FS-Miner: efficient and incremental mining of frequent sequence patterns in web logs

  • Authors:
  • Maged El-Sayed;Carolina Ruiz;Elke A. Rundensteiner

  • Affiliations:
  • Worcester Polytechnic Institute;Worcester Polytechnic Institute;Worcester Polytechnic Institute

  • Venue:
  • Proceedings of the 6th annual ACM international workshop on Web information and data management
  • Year:
  • 2004

Quantified Score

Hi-index 0.00

Visualization

Abstract

Mining frequent patterns is an important component of many prediction systems. One common usage in web applications is the mining of users' access behavior for the purpose of predicting and hence pre-fetching the web pages that the user is likely to visit. In this paper we introduce an efficient strategy for discovering frequent patterns in sequence databases that requires only two scans of the database. The first scan obtains support counts for subsequences of length two. The second scan extracts potentially frequent sequences of any length and represents them as a compressed frequent sequences tree structure (FS-tree).
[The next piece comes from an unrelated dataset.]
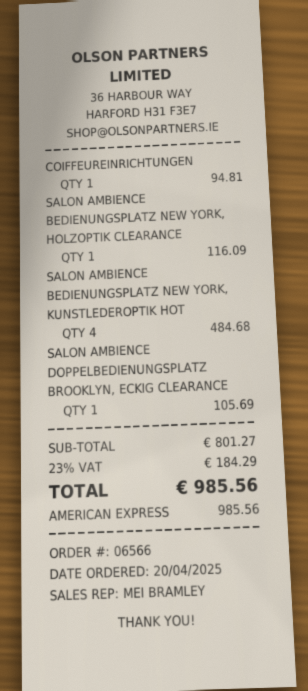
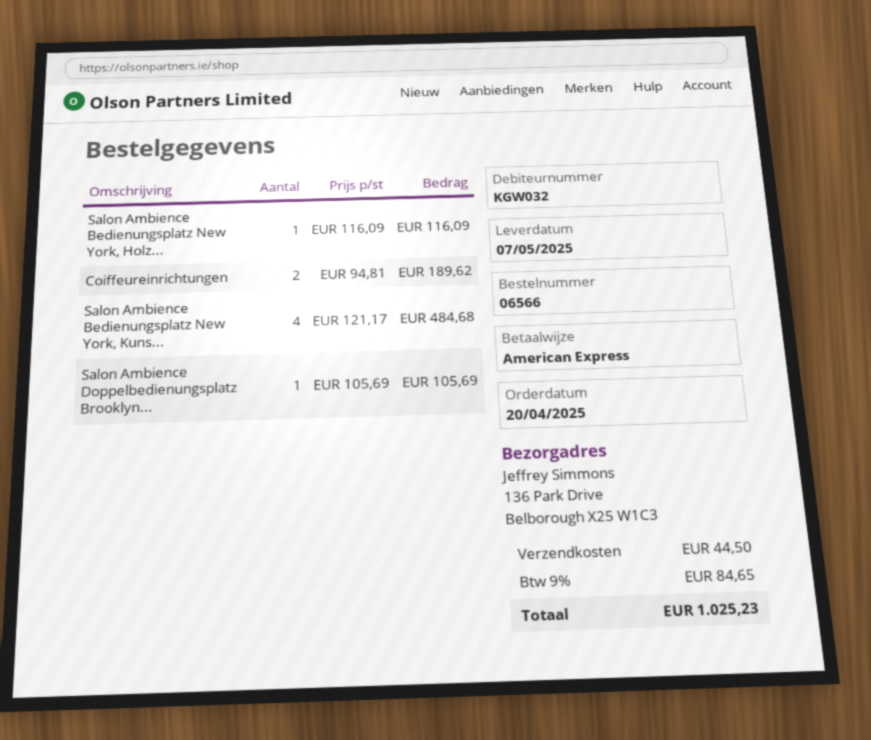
COIFFEUREINRICHTUNGEN: 1 for 94.81 -> 2 for 189.62
shipping: none -> 44.50
tax: 23% = 184.29 -> 9% = 84.65
total: 985.56 -> 1025.23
Frequent sequence patterns are then mined from the FS-tree. Incremental and interactive mining functionalities are also facilitated by the FS-tree. As part of this work, we developed the FS-Miner, a system that discovers frequent sequences from web log files. The FS-Miner has the ability to adapt to changes in users' behavior over time, in the form of new input sequences, and to respond incrementally without the need to perform full re-computation. Our system also allows the user to change the input parameters (e.g., minimum support and desired pattern size) interactively without requiring full re-computation in most cases. We have tested our system comparing it against two other algorithms from the literature. Our experimental results show that our system scales up linearly with the size of the input database. Furthermore, it exhibits excellent adaptability to support threshold decreases. We also show that the incremental update capability of the system provides significant performance advantages over full re-computation even for relatively large update sizes.